Pour un enseignement de l’Écologie culturelle



Un rapport rédigé par l’association The Shift Project intitulé « Mobiliser l’enseignement supérieur pour le climat, former les étudiants pour décarboner la société » publié en mars 2019 montre que 76% des formations universitaires en France ne proposent aucun cours abordant les enjeux climatiques.


Le constat est le même pour les programmes de l’enseignement primaire et secondaire qui délaissent très largement l’écologie, à l’exception de rares éclairages dans les cours de biologie ou de géographie. Ces chiffres sont alarmants tant ils dénotent un décalage entre les orientations pédagogiques et l’aspiration d’une grande partie de la jeunesse, déjà sensibilisée à la nécessité de conduire ou d’accompagner des transitions de grande ampleur.


L’introduction de l’Écologie culturelle, de l’école primaire jusqu’à l’université, invite à penser la question écologique dans une perspective transversale à l’intersection entre l’histoire, la géographie, la philosophie, l’économie, les sciences environnementales.
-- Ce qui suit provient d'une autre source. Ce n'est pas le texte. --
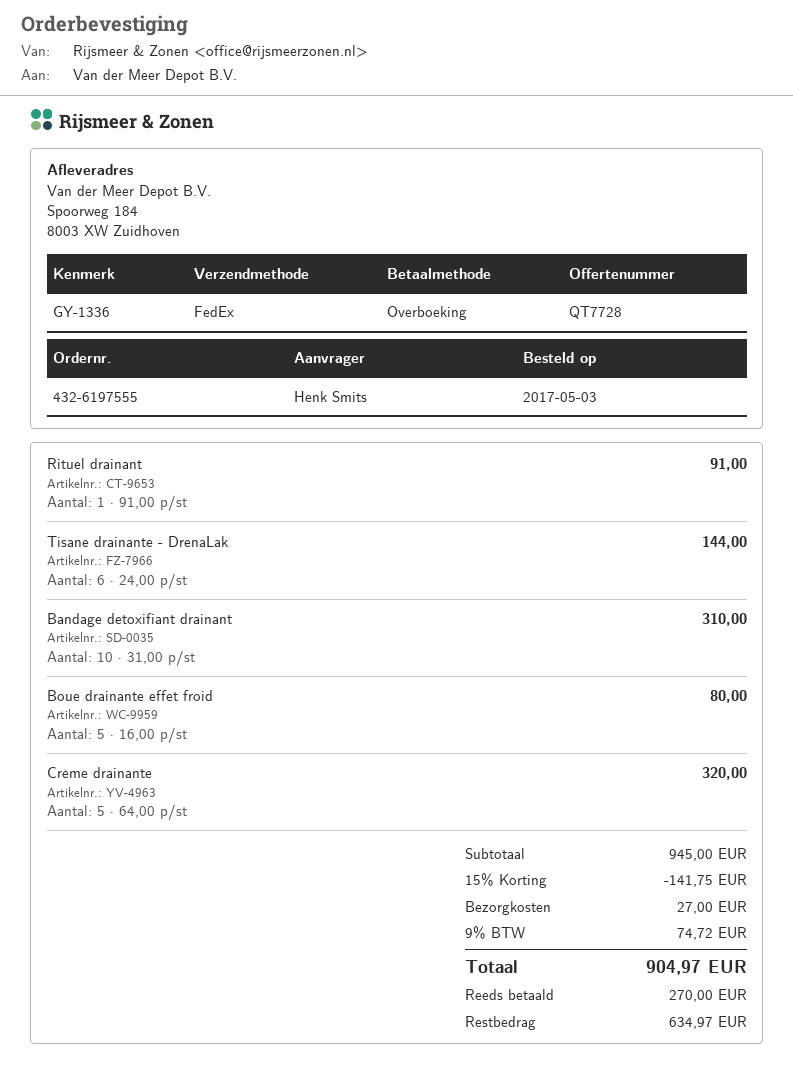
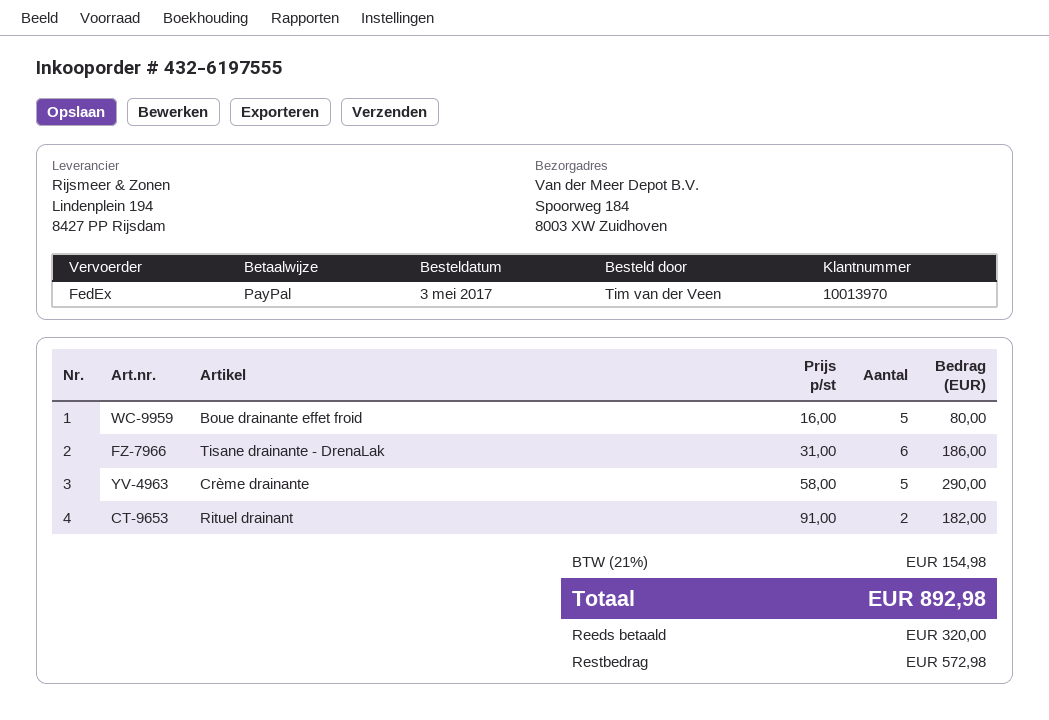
ordered by: Henk Smits -> Tim van der Veen
payment method: bank transfer -> PayPal
Rituel drainant: 1 x 91.00 = 91.00 -> 2 x 91.00 = 182.00
Tisane drainante - DrenaLak: 6 x 24.00 = 144.00 -> 6 x 31.00 = 186.00
Bandage detoxifiant drainant: 10 x 31.00 = 310.00 -> none
Crème drainante: 5 x 64.00 = 320.00 -> 5 x 58.00 = 290.00
discount: 15% = 141.75 -> none
shipping: 27.00 -> none
tax: 9% = 74.72 -> 21% = 154.98
total: 904.97 -> 892.98
deposit: 270.00 -> 320.00
balance: 634.97 -> 572.98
Elle permet de saisir la complexité des dynamiques à l’œuvre à l’époque de l’Anthropocène et d’esquisser des pistes de réflexions et de solutions, sans céder au dogmatisme ou à la pression du court terme.


L’enseignement peut trouver dans l’environnement géographique immédiat des exemples mobilisables à l’occasion de sessions hors-les-murs ou d’immersions pédagogiques. Il génère un décloisonnement entre les disciplines et entre les formes de raisonnement (analytique, intuitif, analogique) en ouvrant sur des approches variées, ouvertes sur les sciences, mais aussi sur les arts. Cette diversité des formats conduit à une inclusion plus large de l’ensemble des élèves, quelles que soient leurs compétences et leurs appétences, et contribue ainsi à une égalité accrue des chances. Chacun a la capacité de s’épanouir en fonction de sa différence.


L’apprentissage de l’Écologie culturelle associe sans cesse prise de recul théorique et expérimentations pratiques, ce qui a pour effet de valoriser à nouveau les savoirs techniques et manuels dont on sait qu’ils sont au cœur des dynamiques de transitions. Les établissements de formation endossent ainsi pleinement leur rôle de maturation citoyenne, mais aussi de positionnement dans la vie de la Cité à travers l’instauration de véritables chantiers éducatifs ouverts sur les territoires. L’école ou l’université constitue un espace parmi d’autres où les jeunes trouveront des méthodes et outils pour approcher un monde en évolution rapide parmi une myriade de compétences acquises à l’extérieur et parfois valorisées au sein même de leur cursus.

Engager une dynamique d’enseignement de l’Écologie culturelle suppose donc d’interroger la formation des enseignants, la place des transitions dans les formations initiales, continues et professionnelles, mais aussi d’ouvrir davantage les cursus scolaires et universitaires sur les territoires.